- Exercise details: Leave out the pictures and output exactly the lines below from the one with "MarkBass Marcus Miller" down to the one with "21st Birthday Balloon: 60", both of them included.

(Change detection outputs)
++++++

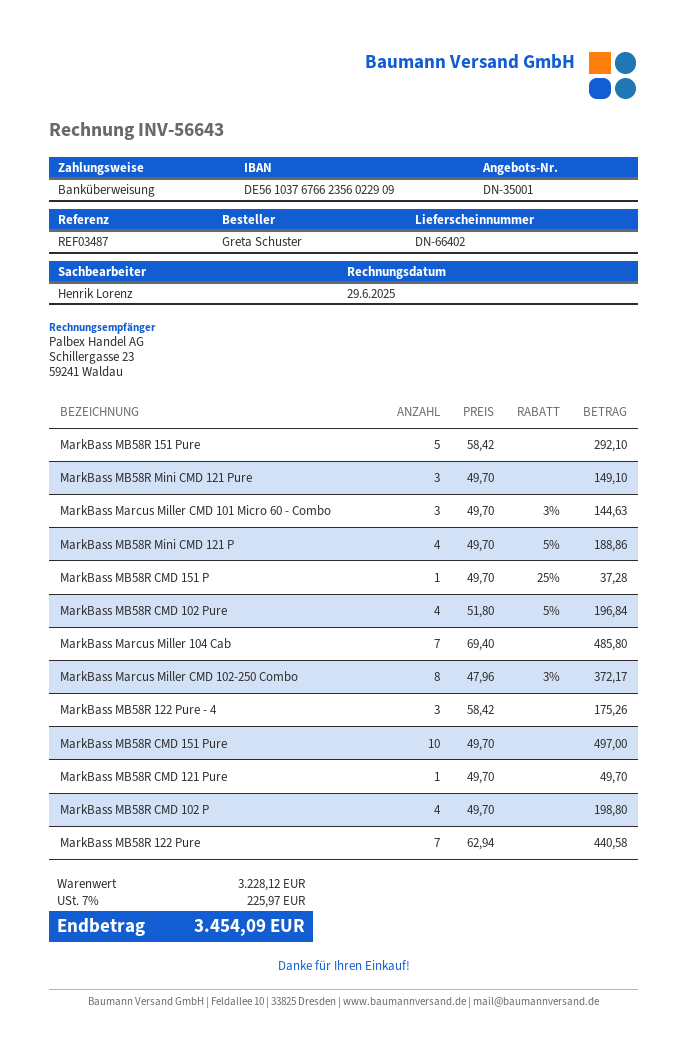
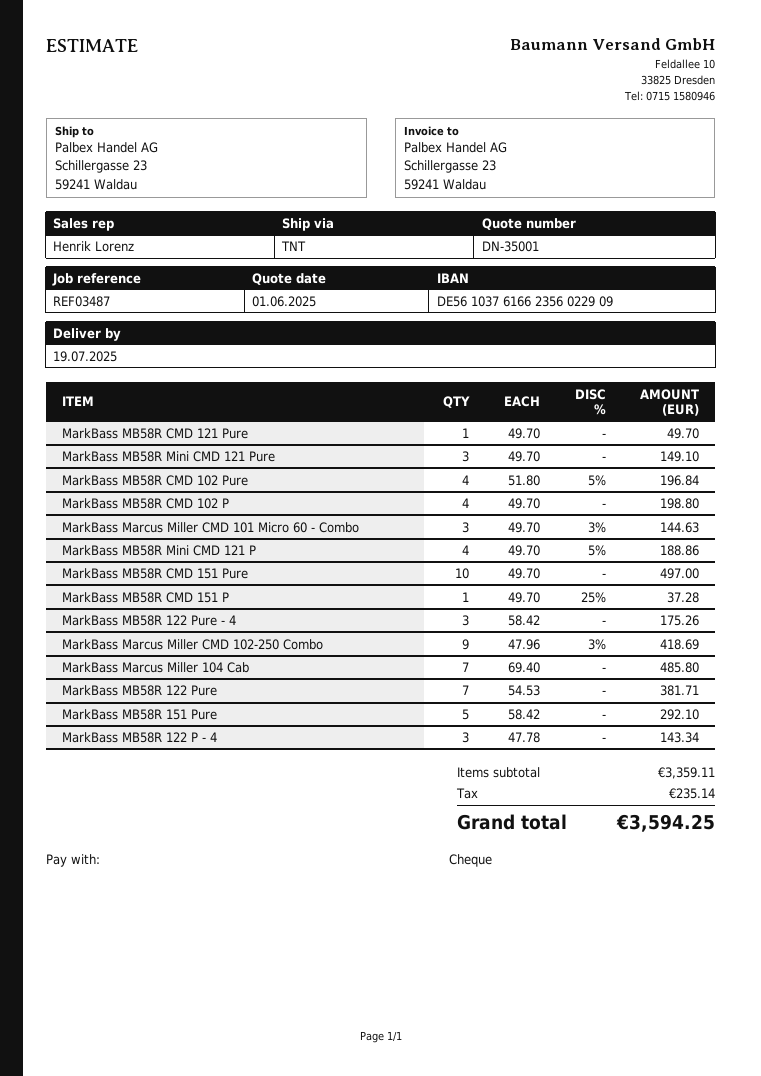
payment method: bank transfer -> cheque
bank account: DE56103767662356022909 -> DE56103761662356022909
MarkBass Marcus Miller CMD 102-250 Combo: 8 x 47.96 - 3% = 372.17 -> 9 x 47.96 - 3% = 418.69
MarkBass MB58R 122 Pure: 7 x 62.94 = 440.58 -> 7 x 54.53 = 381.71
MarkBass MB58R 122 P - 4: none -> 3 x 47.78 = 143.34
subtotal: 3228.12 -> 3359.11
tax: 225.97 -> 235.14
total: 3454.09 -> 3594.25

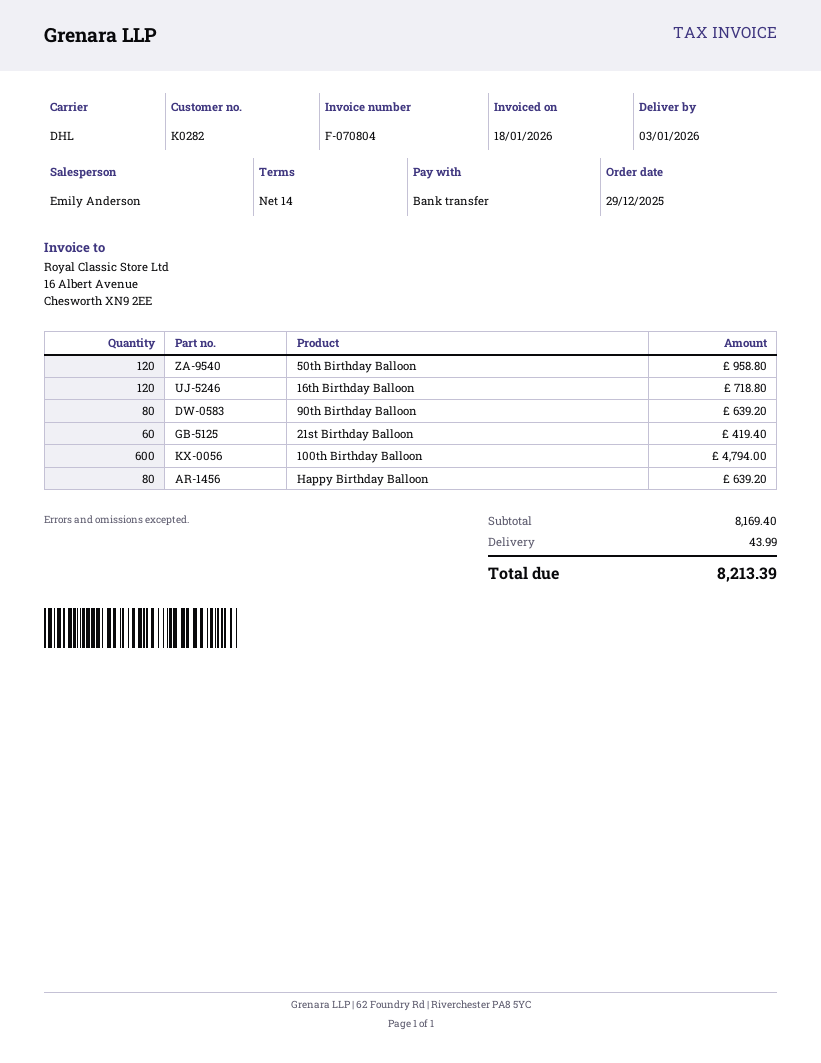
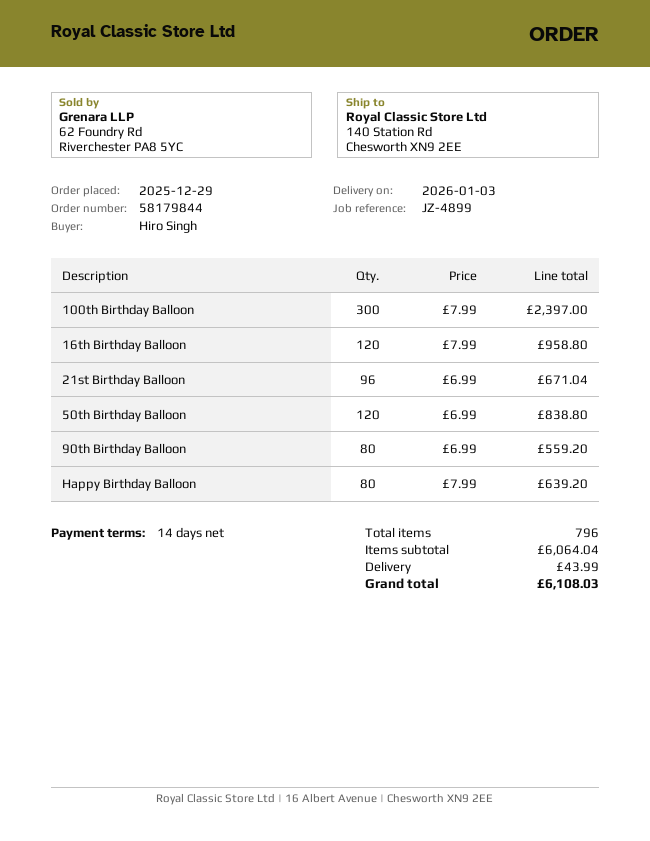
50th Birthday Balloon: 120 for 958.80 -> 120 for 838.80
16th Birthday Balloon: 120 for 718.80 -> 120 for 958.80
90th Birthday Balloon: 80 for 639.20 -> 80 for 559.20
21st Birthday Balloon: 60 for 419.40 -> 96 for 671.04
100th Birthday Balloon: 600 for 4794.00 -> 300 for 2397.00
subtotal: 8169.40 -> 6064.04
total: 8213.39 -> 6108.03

++++++

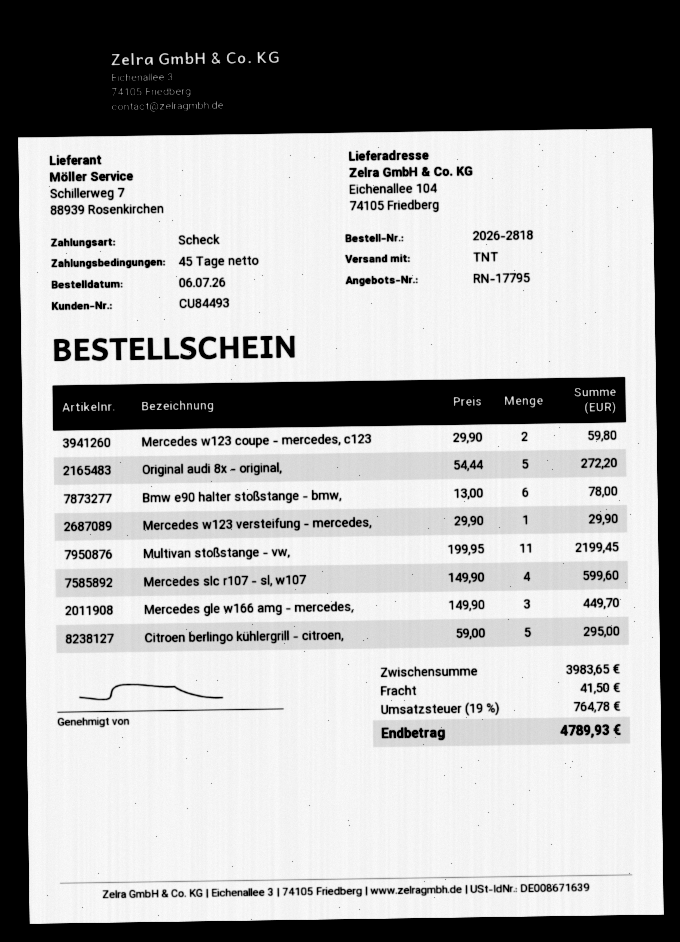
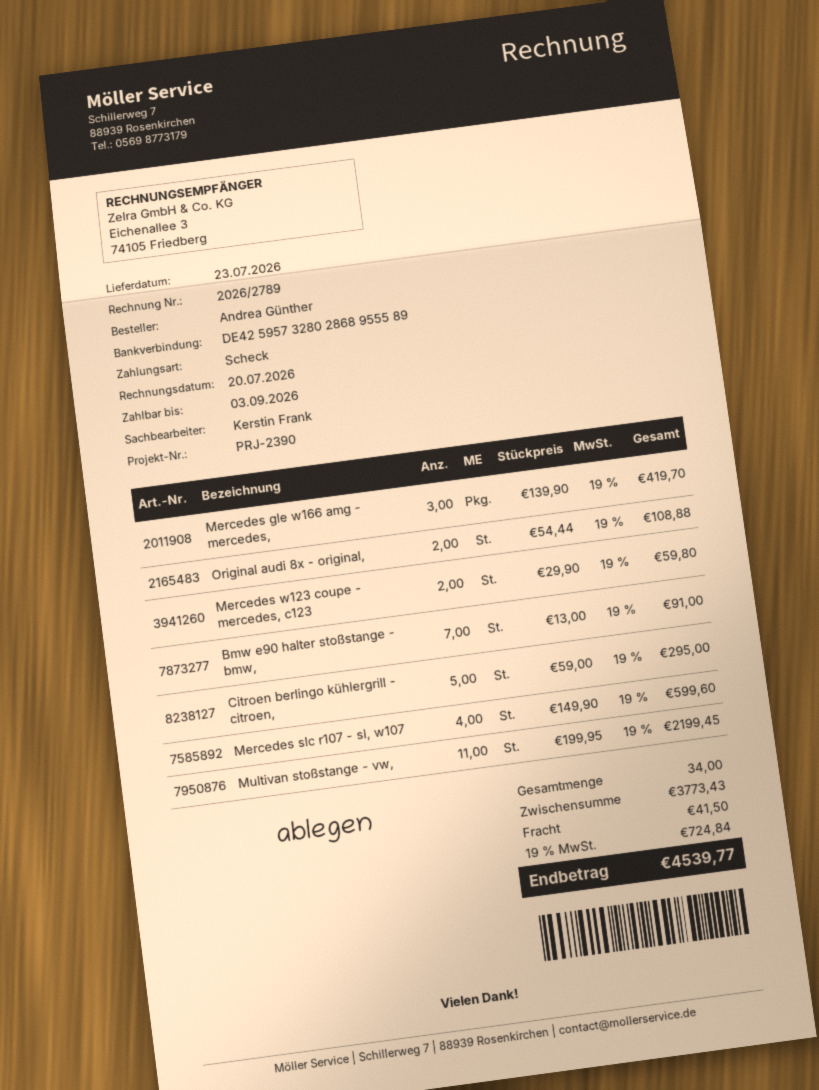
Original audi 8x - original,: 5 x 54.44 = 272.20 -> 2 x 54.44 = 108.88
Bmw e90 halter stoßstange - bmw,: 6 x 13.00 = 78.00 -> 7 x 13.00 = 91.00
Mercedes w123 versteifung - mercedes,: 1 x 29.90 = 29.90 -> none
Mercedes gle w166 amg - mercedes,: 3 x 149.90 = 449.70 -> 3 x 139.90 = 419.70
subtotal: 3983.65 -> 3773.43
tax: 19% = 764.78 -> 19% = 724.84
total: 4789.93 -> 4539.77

++++++

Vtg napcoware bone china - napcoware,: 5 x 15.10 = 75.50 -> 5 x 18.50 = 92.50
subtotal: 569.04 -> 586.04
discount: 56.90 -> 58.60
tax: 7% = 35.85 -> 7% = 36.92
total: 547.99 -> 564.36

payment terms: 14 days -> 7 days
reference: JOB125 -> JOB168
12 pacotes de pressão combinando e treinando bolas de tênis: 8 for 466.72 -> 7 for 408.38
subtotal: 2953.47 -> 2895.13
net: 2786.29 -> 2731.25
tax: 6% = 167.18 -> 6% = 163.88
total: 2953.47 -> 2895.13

++++++

- Reply to the task:
MarkBass Marcus Miller CMD 102-250 Combo: 8 x 47.96 - 3% = 372.17 -> 9 x 47.96 - 3% = 418.69
MarkBass MB58R 122 Pure: 7 x 62.94 = 440.58 -> 7 x 54.53 = 381.71
MarkBass MB58R 122 P - 4: none -> 3 x 47.78 = 143.34
subtotal: 3228.12 -> 3359.11
tax: 225.97 -> 235.14
total: 3454.09 -> 3594.25

50th Birthday Balloon: 120 for 958.80 -> 120 for 838.80
16th Birthday Balloon: 120 for 718.80 -> 120 for 958.80
90th Birthday Balloon: 80 for 639.20 -> 80 for 559.20
21st Birthday Balloon: 60 for 419.40 -> 96 for 671.04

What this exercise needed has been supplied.